Khorāsānī style (Persian: سبک خراسانی sabk-i Khorāsānī 'the style of Khurāsān', ', also transliterated Khurāsānī) was a movement in Persian poetry associated with the court of the Ghaznavids, associated with Greater Khorasan (now divided between Iran, Afghanistan, Tajikistan, and Uzbekistan).

==History==

The term was coined in the early twentieth century. It is traditionally considered to characterise the first period of New Persian poetry, running from the ninth century CE into the second half of the twelfth. It is characterized by its plain poetic technique, concrete images and metaphors, and some archaic linguistic features. While showing limited use of Arabic loan-words, poetry in this style was influenced by Arabic verse, particularly in terms of its prosody, and the dominant genre was the praise-poem.

The Khurāsānī period was succeeded by the sabk-i ‘Irāqī ('style of Iraq'), with its greater use of Arabisms, more elaborate metaphors and imagery, and turn towards spiritualism. However, the transition between the periods was not a sharp one. The style saw a return to popularity with the so-called literary revival (bazgasht-e adabi) of the eighteenth to twentieth centuries.

==Exponents==

The pre-eminent study of the style was by Muḥammad Jaʻfar Maḥjūb in 1971. The chief representatives of this lyricism are Asjadi, Farrukhi Sistani, Unsuri, and Manuchehri. Panegyric masters such as Rudaki were known for their love of nature, their verse abounding with evocative descriptions.

==Example==

A. A. Seyed-Gohrab contrasts the following passages to illustrate the Khorāsānī style. The first is a description of a palace from Qaṣīda 31 by Farrukhī Sistānī, writing in the earlier eleventh century. It is plain and concrete in its description:

 There was a kingly palace in the middle of the garden
 The top of the parapets was situated between two turrets
 Within the palace, there were decorated porticoes
 Each opening towards a belvedere
 One was adorned like Chinese brocade
 The other contained pictures as in Mani's Artang
 In this palace, the images of the King of the East
 Were carved/painted in several places:
 In one place, he is fighting, holding in his hand a small javelin
 In another place, he is feasting, holding in his hand a cup of wine.

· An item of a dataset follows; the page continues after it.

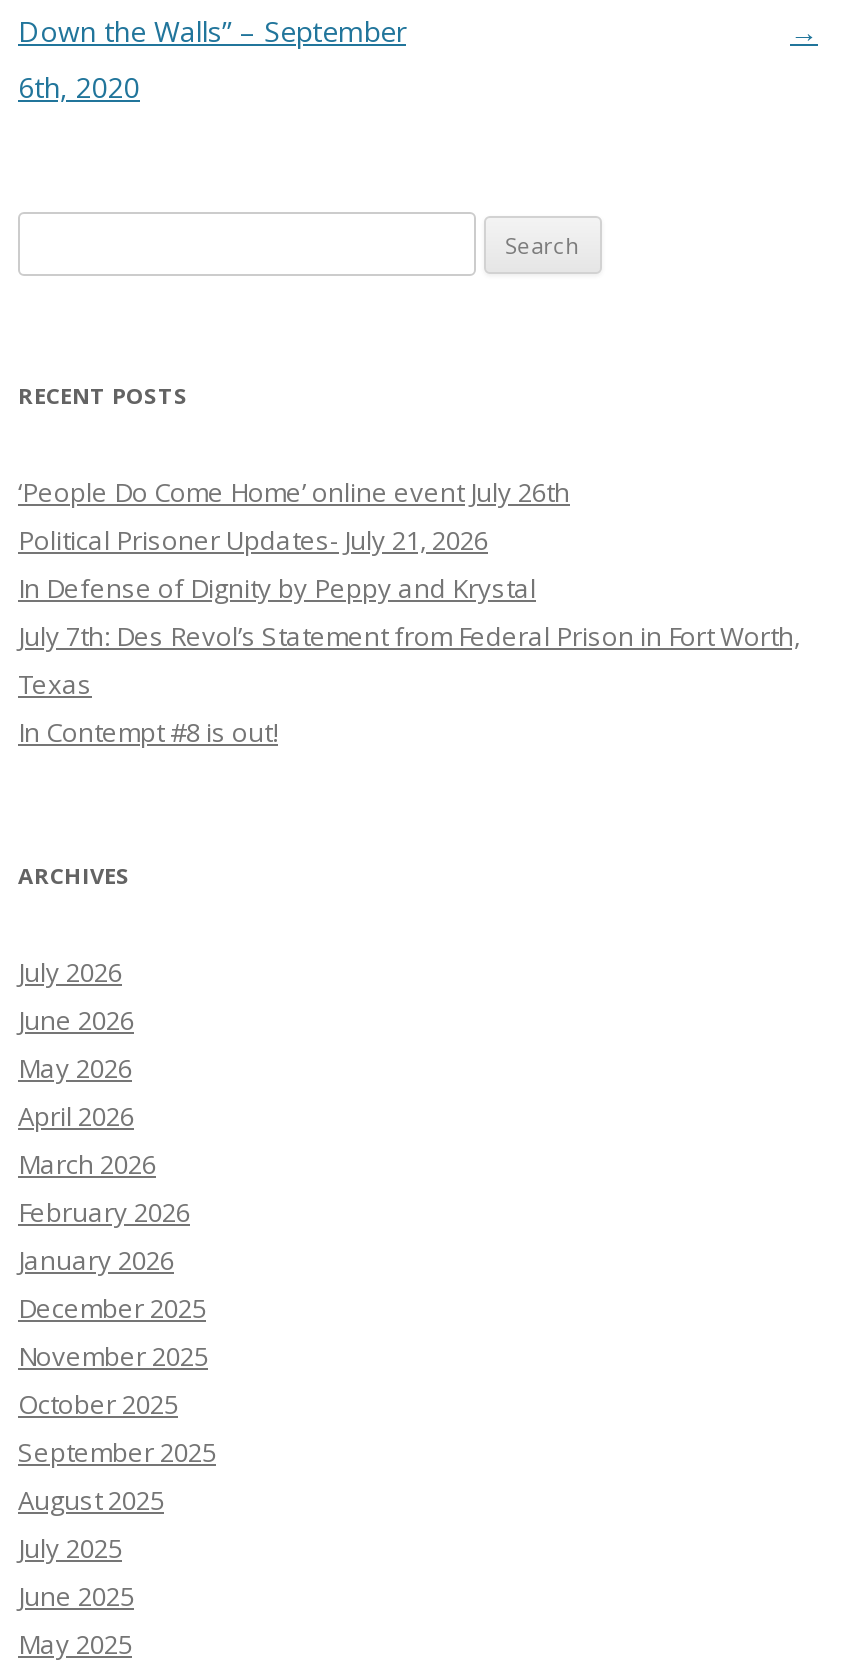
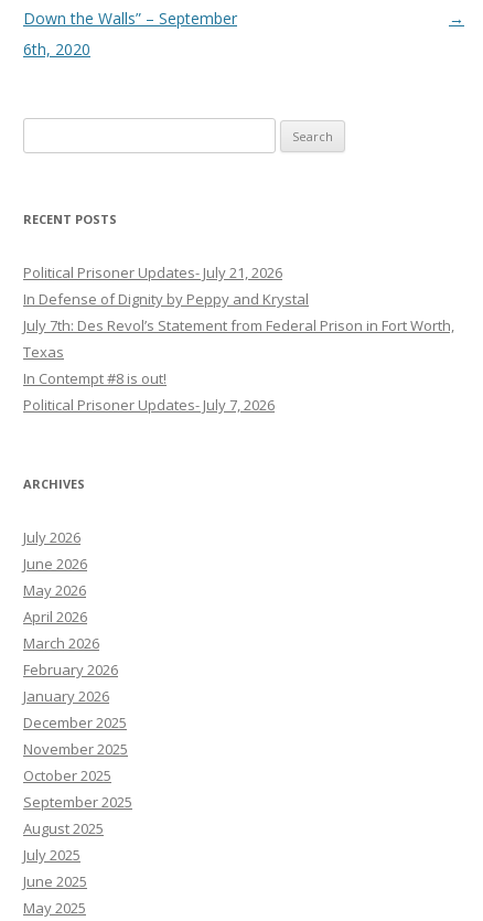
[18,474,570,510] ‘People Do Come Home’ online event July 26th -> none
moved [18,522,800,750] -> [23,263,454,388]: Political Prisoner Updates- July 21, 2026 | In Defense of Dignity by Peppy and Krystal | July 7th: Des Revol’s Statement from Federal Prison in Fort Worth, | Texas | In Contempt #8 is out!
none -> [23,395,275,415] Political Prisoner Updates- July 7, 2026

The second is from the end of the sabk-i Khurāsānī period, near to the sabk-i ‘Irāqī period: a description of a palace built by Arslān Shah of Ghazna, composed by ‘Uthmān Mukhtārī in the vicinity of 1100. This description is far less concrete and much more spiritual in tone:

 The ancient sphere established the centre of the world's empire
 Through this place, through which Jupiter exercises its heavenly influence.
 When the sun saw its parapets from the sky,
 It bowed its head to the ground, and its eyes to the threshold.
 [When] the virgins of paradise beheld it from their gardens,
 They took this palace for gold, and paradise as the mine.
 They considered the earth insignificant because of its firm structure;
 The air in this palace was so fine that the air (outside) was heavy.
 The architect used his intellect and soul to design this edifice
 Through the firmness of his intellect and the grace of his soul.